Across the entries that follow, count each line holding "down" and state the total alone.

(Records for the task Opens)

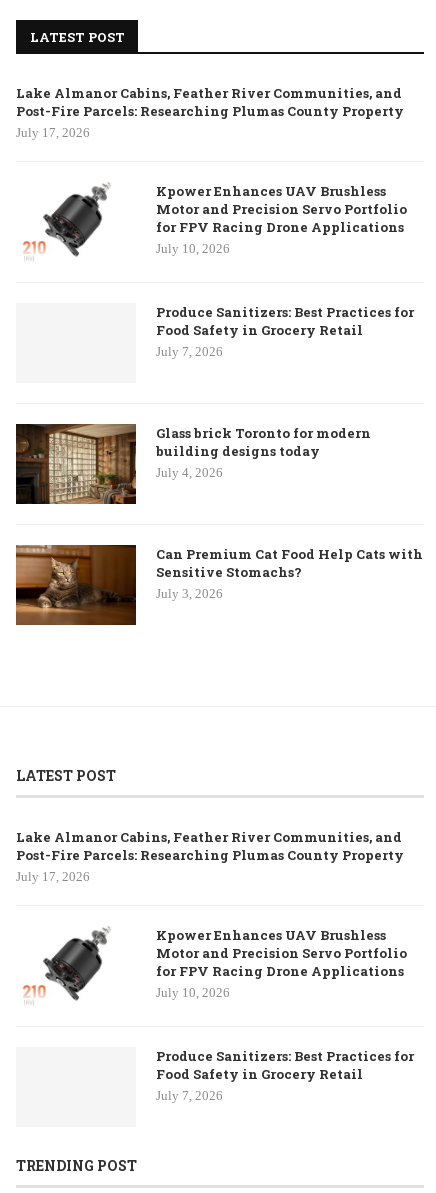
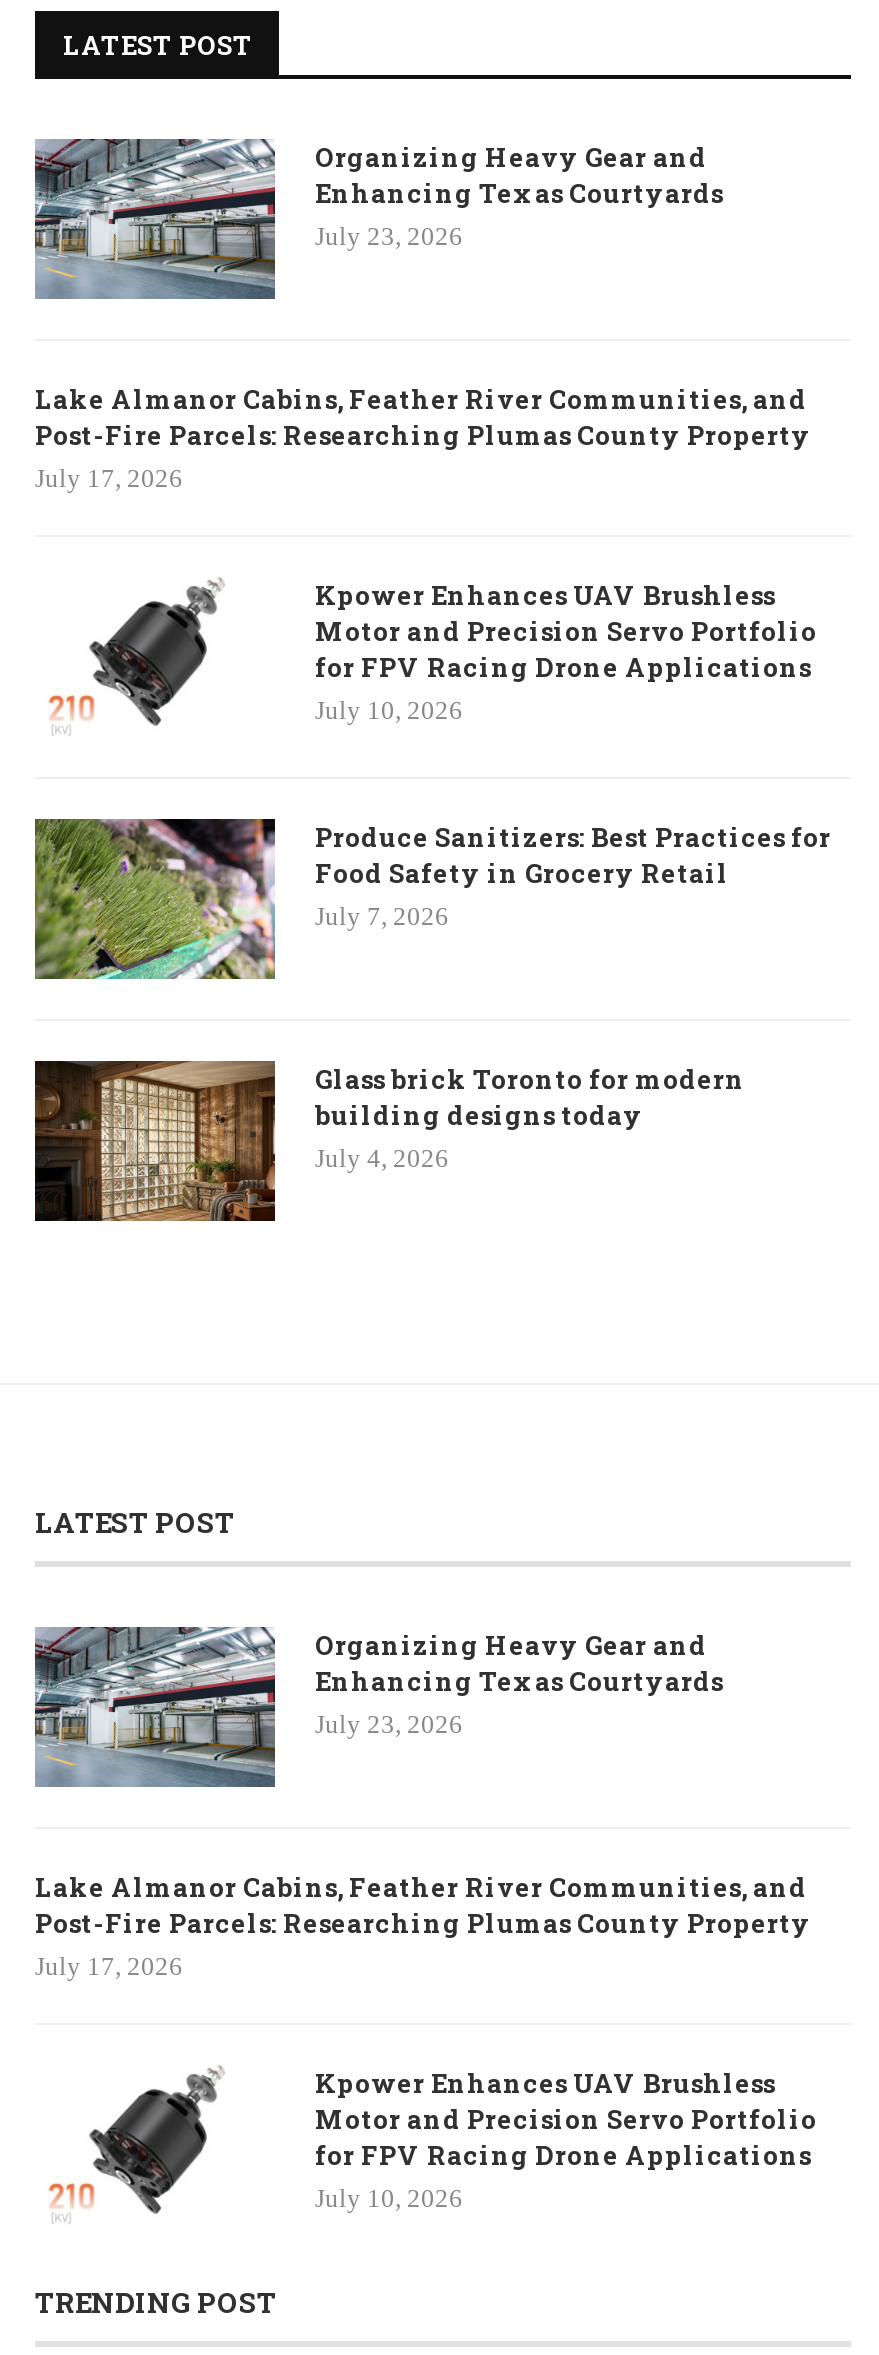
+ [image]
+ Organizing Heavy Gear and
+ Enhancing Texas Courtyards
+ July 23, 2026

moved down: [image] | Lake Almanor Cabins, Feather River Communities, and | Post-Fire Parcels: Researching Plumas County Property | ... | building designs today | July 4, 2026

+ [image]

- [image]
- Can Premium Cat Food Help Cats with
- Sensitive Stomachs?
- July 3, 2026

+ [image]
+ Organizing Heavy Gear and
+ Enhancing Texas Courtyards
+ July 23, 2026

moved down: [image] | Lake Almanor Cabins, Feather River Communities, and | Post-Fire Parcels: Researching Plumas County Property | July 17, 2026 | Kpower Enhances UAV Brushless | Motor and Precision Servo Portfolio | for FPV Racing Drone Applications | July 10, 2026

- Produce Sanitizers: Best Practices for
- Food Safety in Grocery Retail
- July 7, 2026
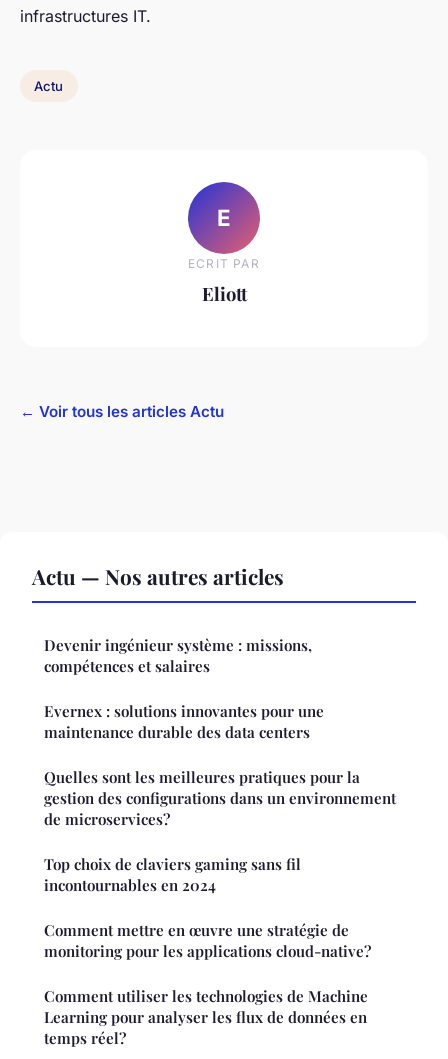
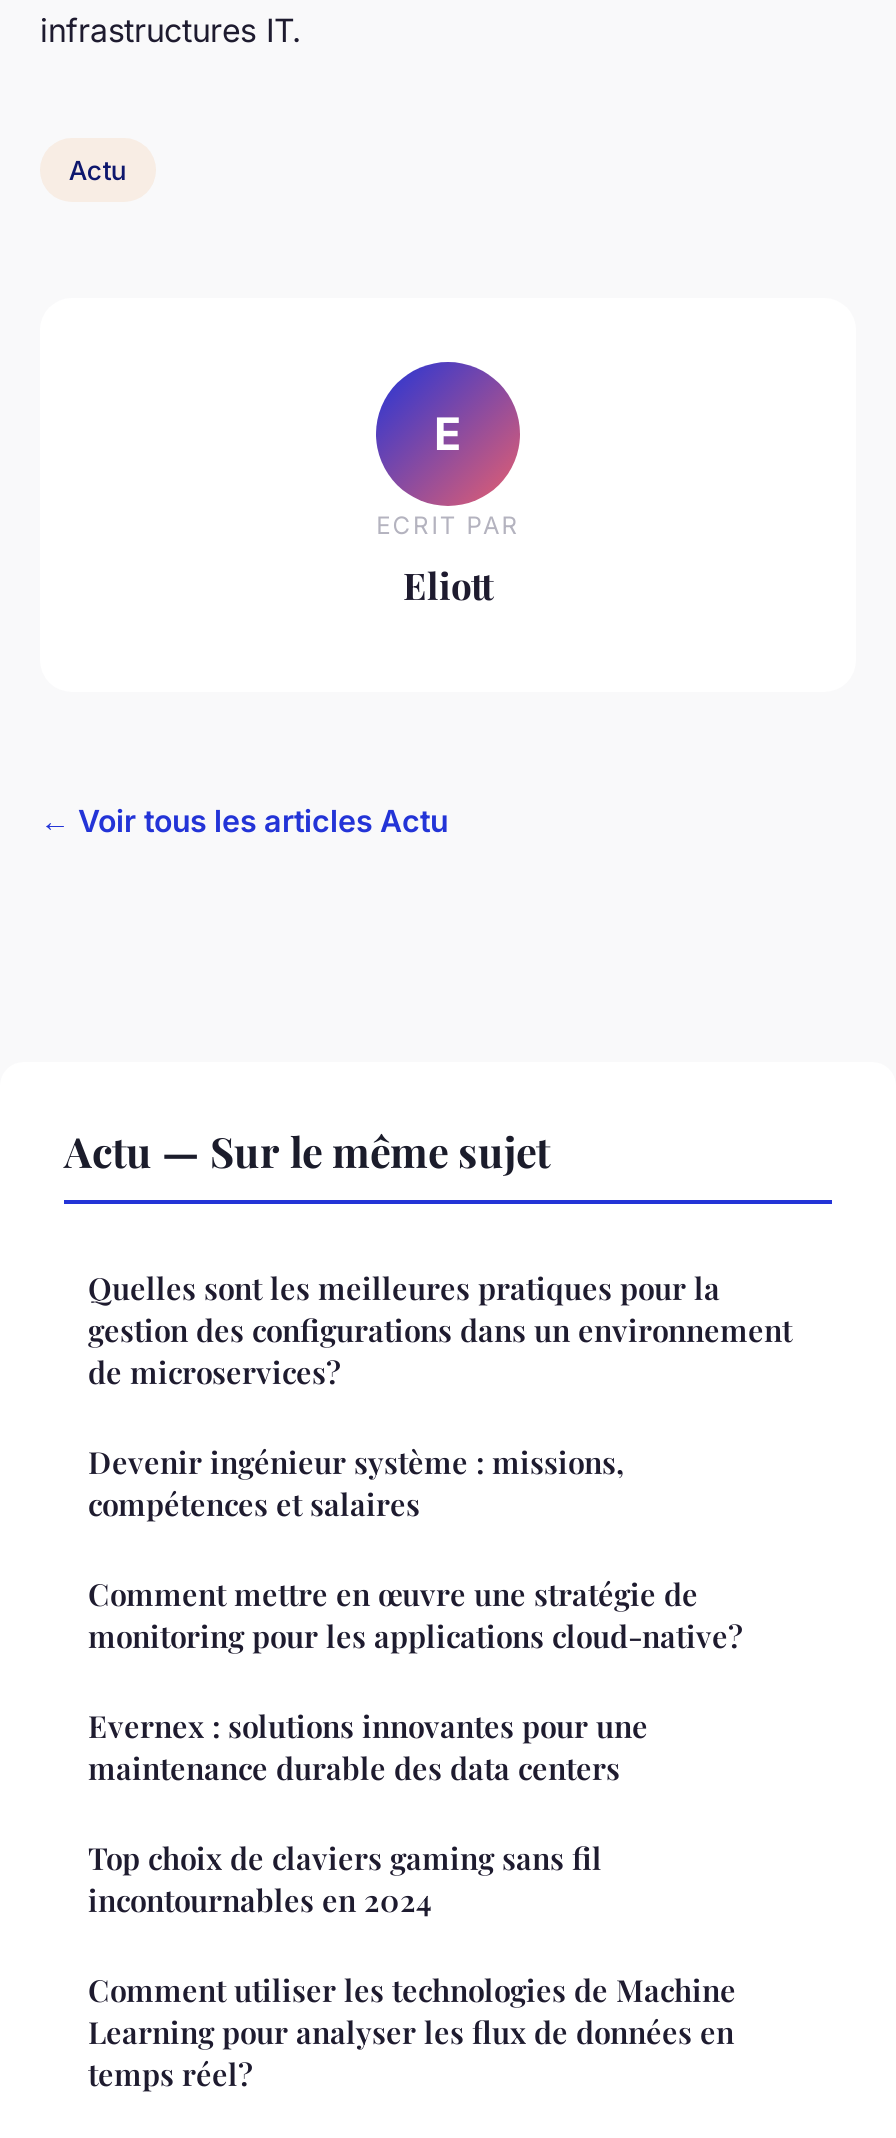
- Actu — Nos autres articles
+ Actu — Sur le même sujet

moved down: Devenir ingénieur système : missions, | compétences et salaires | Evernex : solutions innovantes pour une | maintenance durable des data centers

moved up: Quelles sont les meilleures pratiques pour la | gestion des configurations dans un environnement | de microservices?

moved down: Top choix de claviers gaming sans fil | incontournables en 2024

moved up: Comment mettre en œuvre une stratégie de | monitoring pour les applications cloud-native?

(Records for the task Closes)

» Written response
4